┌──

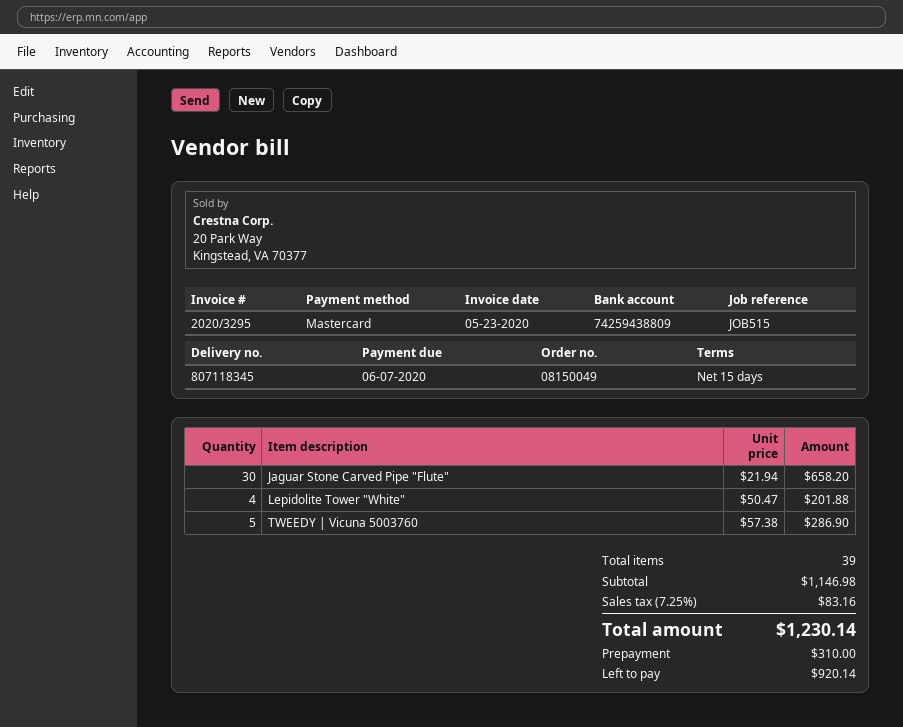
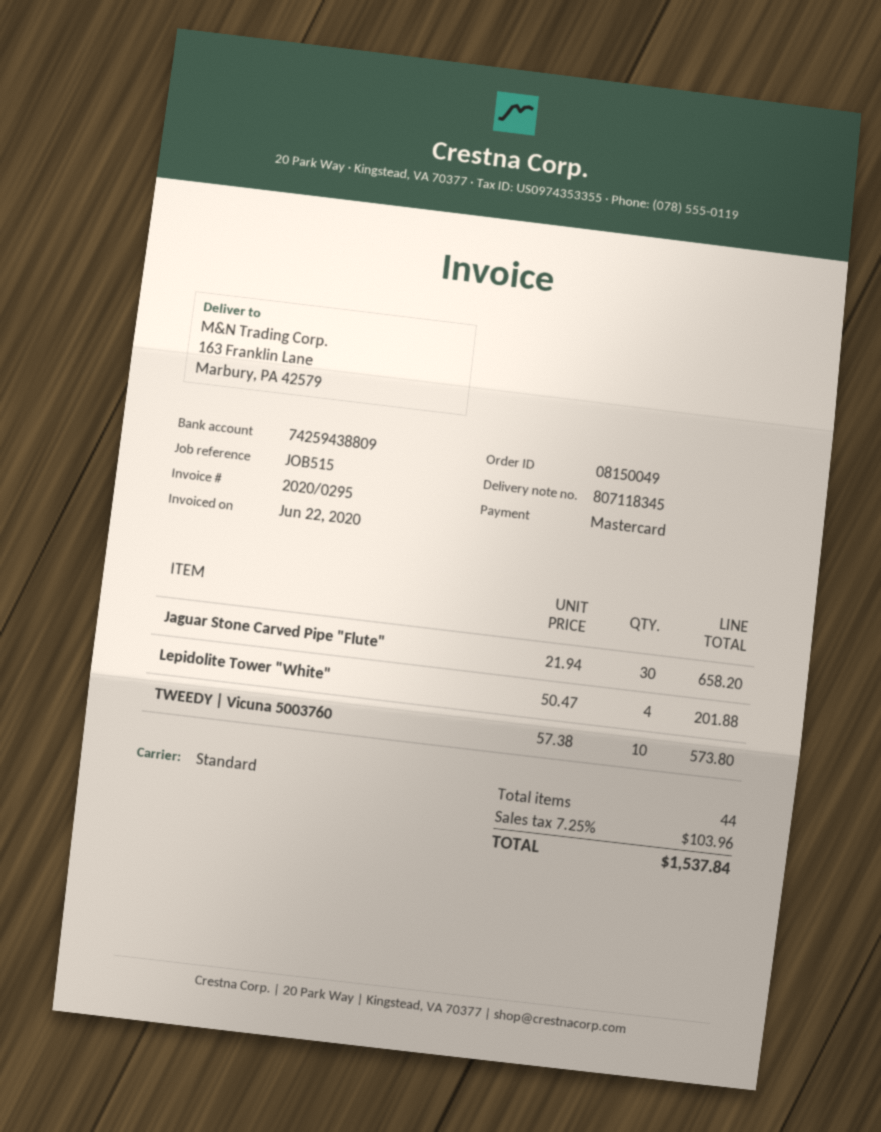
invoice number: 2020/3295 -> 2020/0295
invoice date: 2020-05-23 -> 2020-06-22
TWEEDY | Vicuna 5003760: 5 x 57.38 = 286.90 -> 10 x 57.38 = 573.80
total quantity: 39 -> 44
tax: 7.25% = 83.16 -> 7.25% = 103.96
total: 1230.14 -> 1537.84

└──
┌──

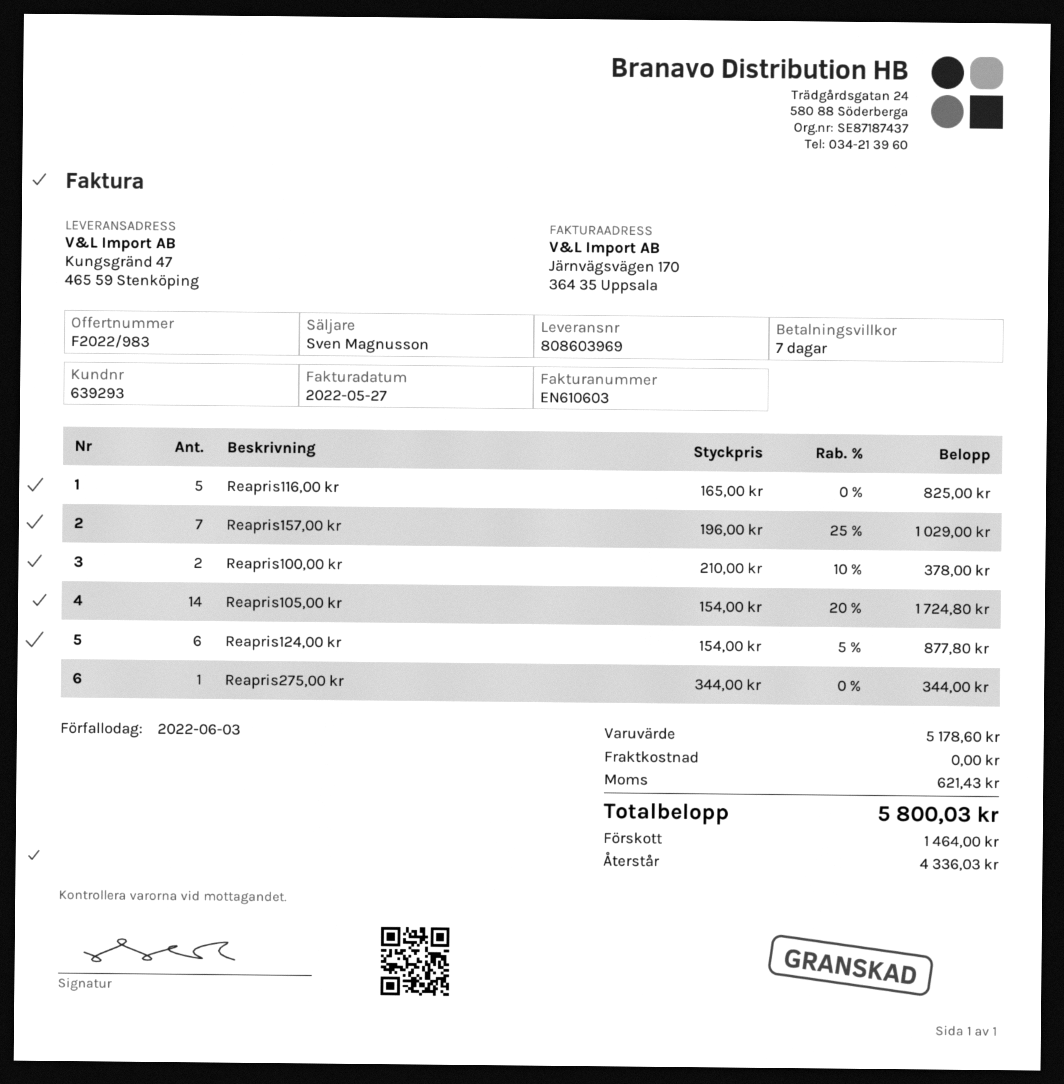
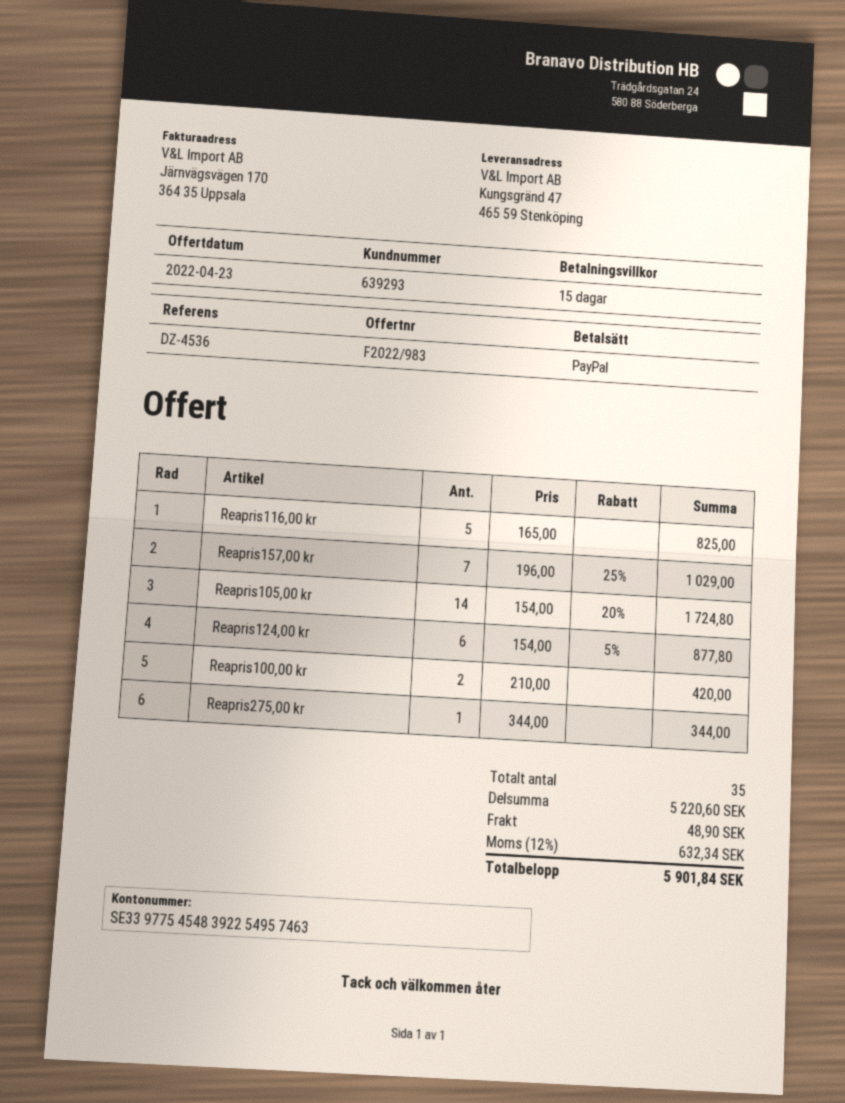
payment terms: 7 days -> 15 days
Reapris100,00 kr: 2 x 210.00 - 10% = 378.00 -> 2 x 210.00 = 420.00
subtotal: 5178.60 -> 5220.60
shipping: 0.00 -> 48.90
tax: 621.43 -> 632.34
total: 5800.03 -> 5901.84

└──

### INSTRUCTIONS TO FOLLOW
Starting at the line above that contains "subtotal: 5178.60 -> 5220.60", repeat each line exactly up to and including the line that contains "total: 5800.03 -> 5901.84", and stop there.

### TASK ANSWER
subtotal: 5178.60 -> 5220.60
shipping: 0.00 -> 48.90
tax: 621.43 -> 632.34
total: 5800.03 -> 5901.84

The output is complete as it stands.